Every line of the following records that includes "font" should be copied.

—————

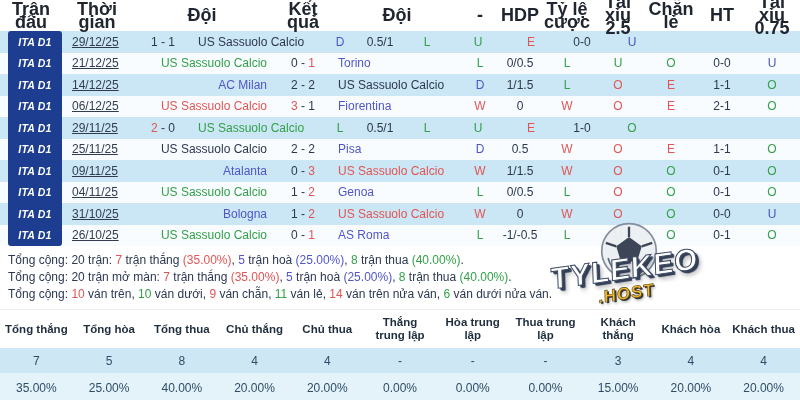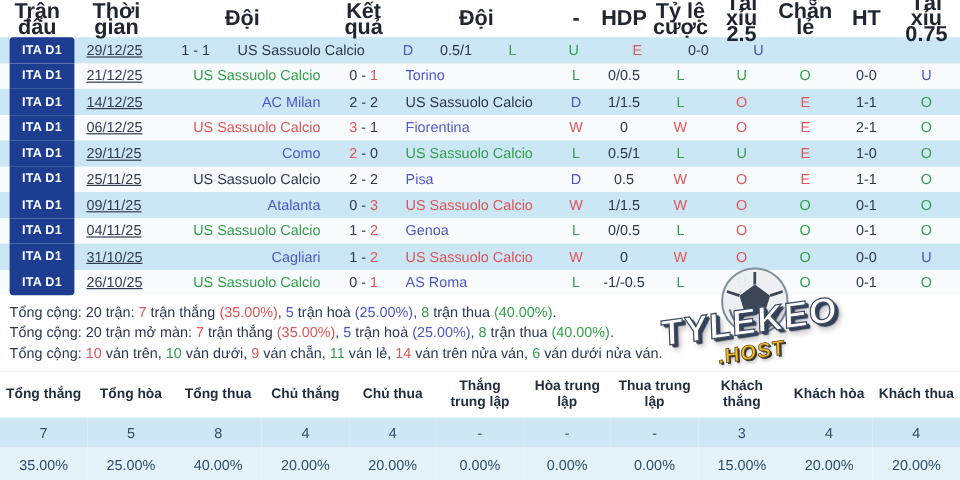--- a/index.html
+++ b/index.html
@@ -19,7 +19,7 @@
   .alt1{background:#f9fcfe;}
   .c1.cell{justify-content:flex-start;padding-left:8px;}
   .badge{width:54px;height:100%;background:#1c3d90;color:#ffffff;font-size:10.5px;font-weight:bold;
-    display:flex;align-items:center;justify-content:center;letter-spacing:.2px;}
+    display:flex;align-items:center;justify-content:center;letter-spacing:.2px;font-style:italic;}
   .trow:first-of-type .badge{border-radius:3px 3px 0 0;}
   .trow.last .badge{border-radius:0 0 3px 3px;}
   .c2.cell{justify-content:flex-start;padding-left:10px;color:#323c50;text-decoration:underline;}

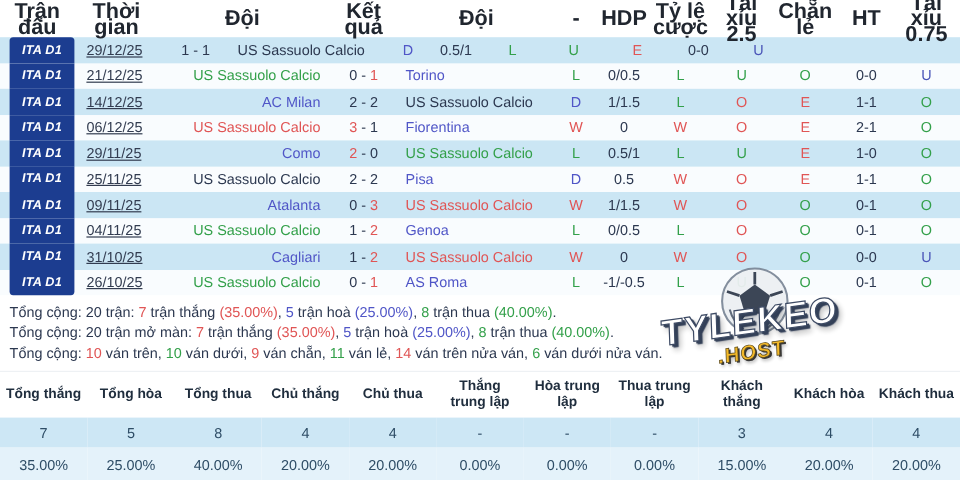--- a/index.html
+++ b/index.html
@@ -178,9 +178,6 @@
           <div class="badge">ITA D1</div>
         </div>
       <div class="cell c2">29/11/25</div>
-      <div class="cell c3">
-          <span class="c-indigo">Como</span>
-        </div>
       <div class="cell c4 score"><span class="c-red">2</span><span class="sep"> - </span><span class="c-dark">0</span></div>
       <div class="cell c5">
           <span class="c-green">US Sassuolo Calcio</span>

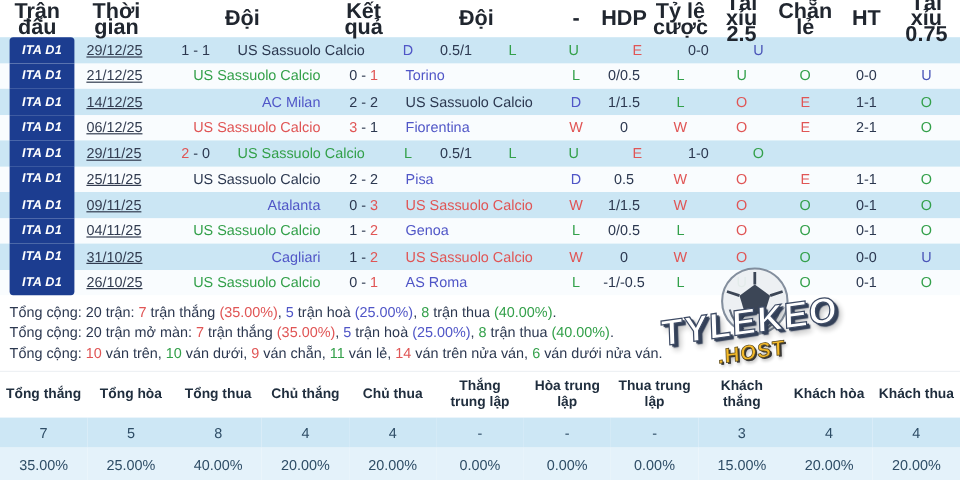--- a/index.html
+++ b/index.html
@@ -260,7 +260,7 @@
         </div>
       <div class="cell c2">31/10/25</div>
       <div class="cell c3">
-          <span class="c-indigo">Cagliari</span>
+          <span class="c-indigo">Bologna</span>
         </div>
       <div class="cell c4 score"><span class="c-dark">1</span><span class="sep"> - </span><span class="c-red">2</span></div>
       <div class="cell c5">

—————

Your response -
   .badge{width:54px;height:100%;background:#1c3d90;color:#ffffff;font-size:10.5px;font-weight:bold;
+    display:flex;align-items:center;justify-content:center;letter-spacing:.2px;font-style:italic;}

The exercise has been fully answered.